For much of last year, traders focused on how Lula’s appointment of Gabriel Galipolo — a former Finance Ministry official widely regarded as bank chief Roberto Campos Neto’s likely replacement — would reshape the monetary authority. But Paulo Picchetti, whom the leftist leader tapped as the bank’s director of international affairs, has emerged as the biggest question mark since joining the board in January.

Picchetti, a well-known academic with a background in econometrics who is also among Campos Neto’s potential successors, has given only a handful of public speeches, and said in his first interview with local media that it could be worth slowing the pace of cuts if it leads to lower borrowing costs at the end of the current easing cycle.

Read More: Brazil Analysts Move Toward Higher Year-End Key Rate Forecast

But at a closed-door gathering in Washington last month, he surprised investors by expressing more concern with growth than inflation, according to multiple people who were in attendance. Picchetti argued that the bank faces trade-offs between its efforts to bring down above-target inflation estimates and the risks of hurting the economy, according to six people who requested anonymity to discuss the private talk.

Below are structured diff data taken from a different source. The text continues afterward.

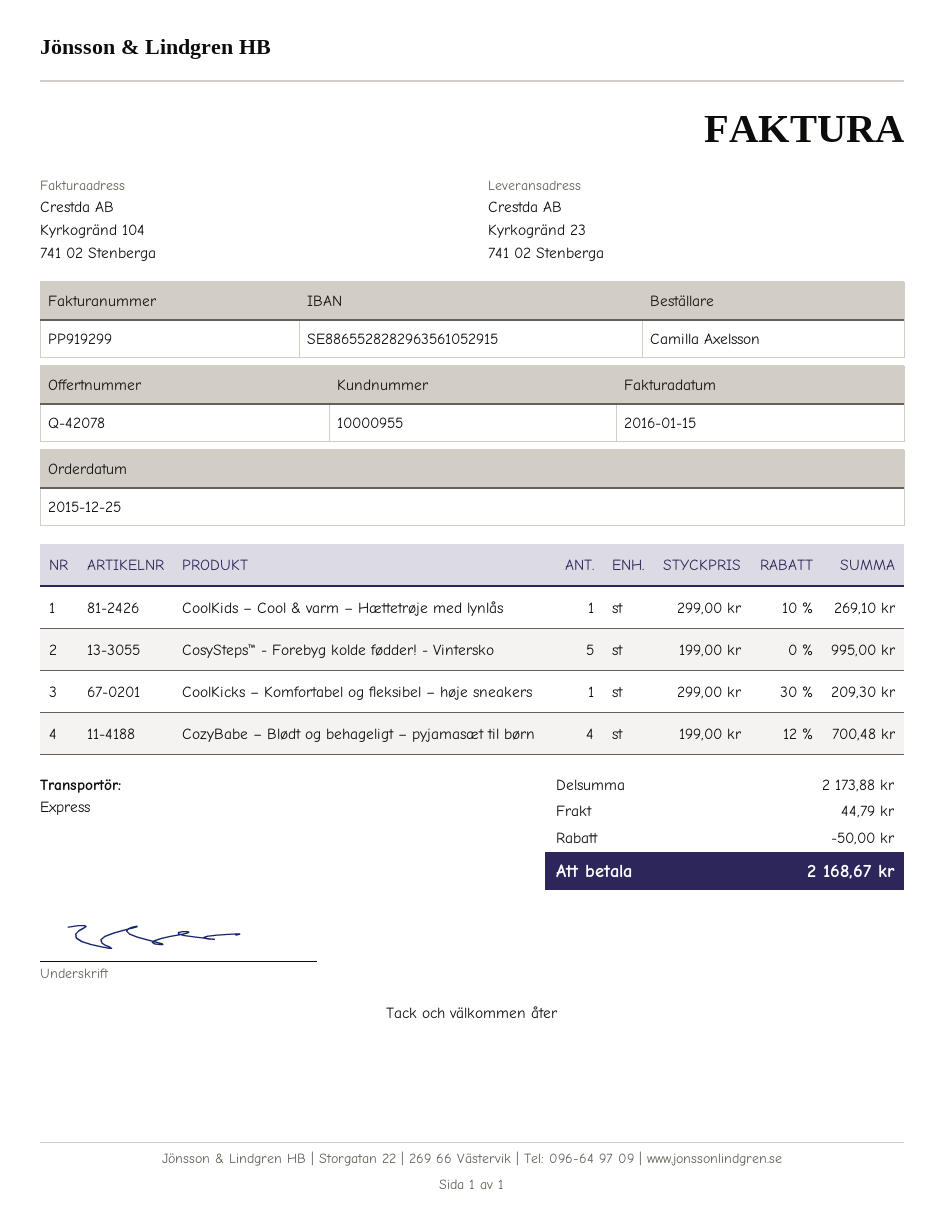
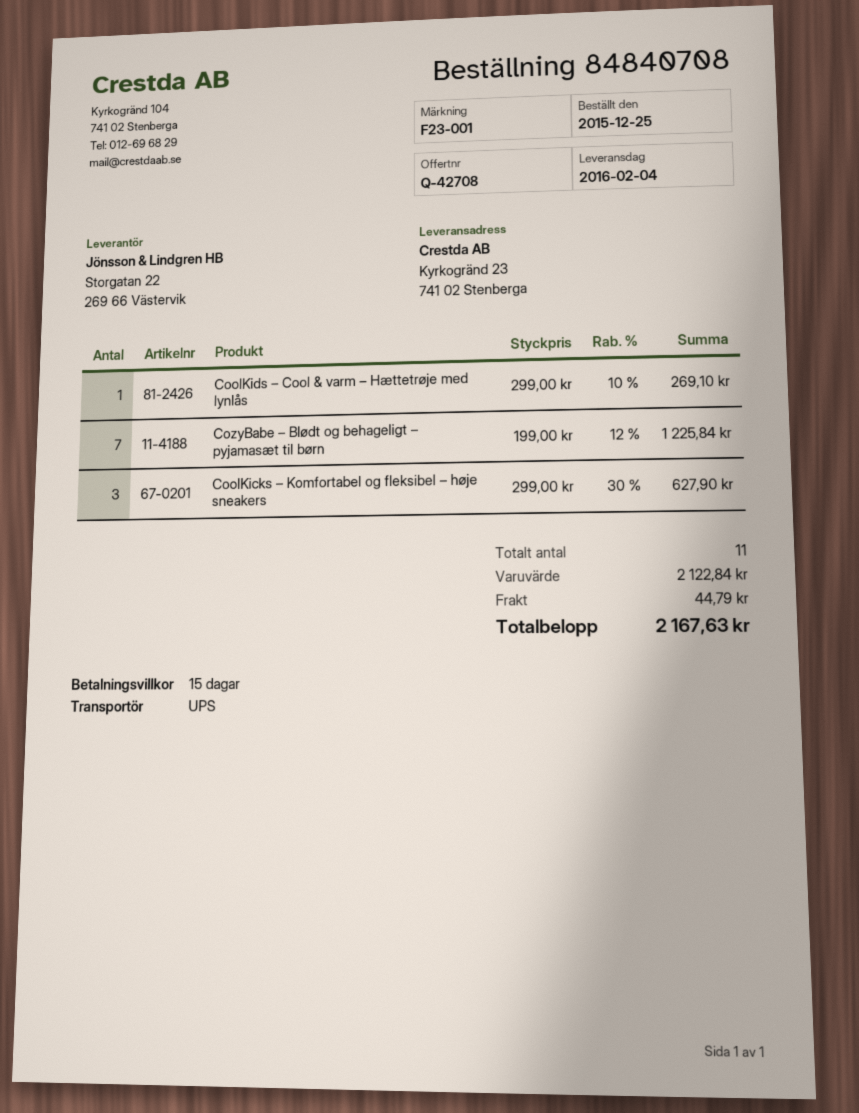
quote number: Q-42078 -> Q-42708
shipping method: express -> UPS
CosySteps™ - Forebyg kolde fødder! - Vintersko: 5 x 199.00 = 995.00 -> none
CoolKicks – Komfortabel og fleksibel – høje sneakers: 1 x 299.00 - 30% = 209.30 -> 3 x 299.00 - 30% = 627.90
CozyBabe – Blødt og behageligt – pyjamasæt til børn: 4 x 199.00 - 12% = 700.48 -> 7 x 199.00 - 12% = 1225.84
subtotal: 2173.88 -> 2122.84
discount: 50.00 -> none
total: 2168.67 -> 2167.63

The board, he said, needs to figure out why inflation bets have worsened recently after sticking half-a-point above target for nearly a year. If fiscal issues are the cause, he argued, there isn’t much monetary policy can do.

A spokesperson for the central bank declined to comment. 

“The changes to the board have put people in place who don’t have an academic background of ‘strict monetarism’,” said Sergio Werlang, a Rio de Janeiro-based economist who was the architect of the country’s inflation-targeting system in the 1990s. “So the new team will naturally be more dovish.” 

That doesn’t mean the bank will recklessly cut rates, Werlang said in a written response to questions. Instead, it is likely to adopt more subtle changes like allowing inflation to run slightly above target to ensure economic expansion. 

“I think this is already happening, and will continue,” he said.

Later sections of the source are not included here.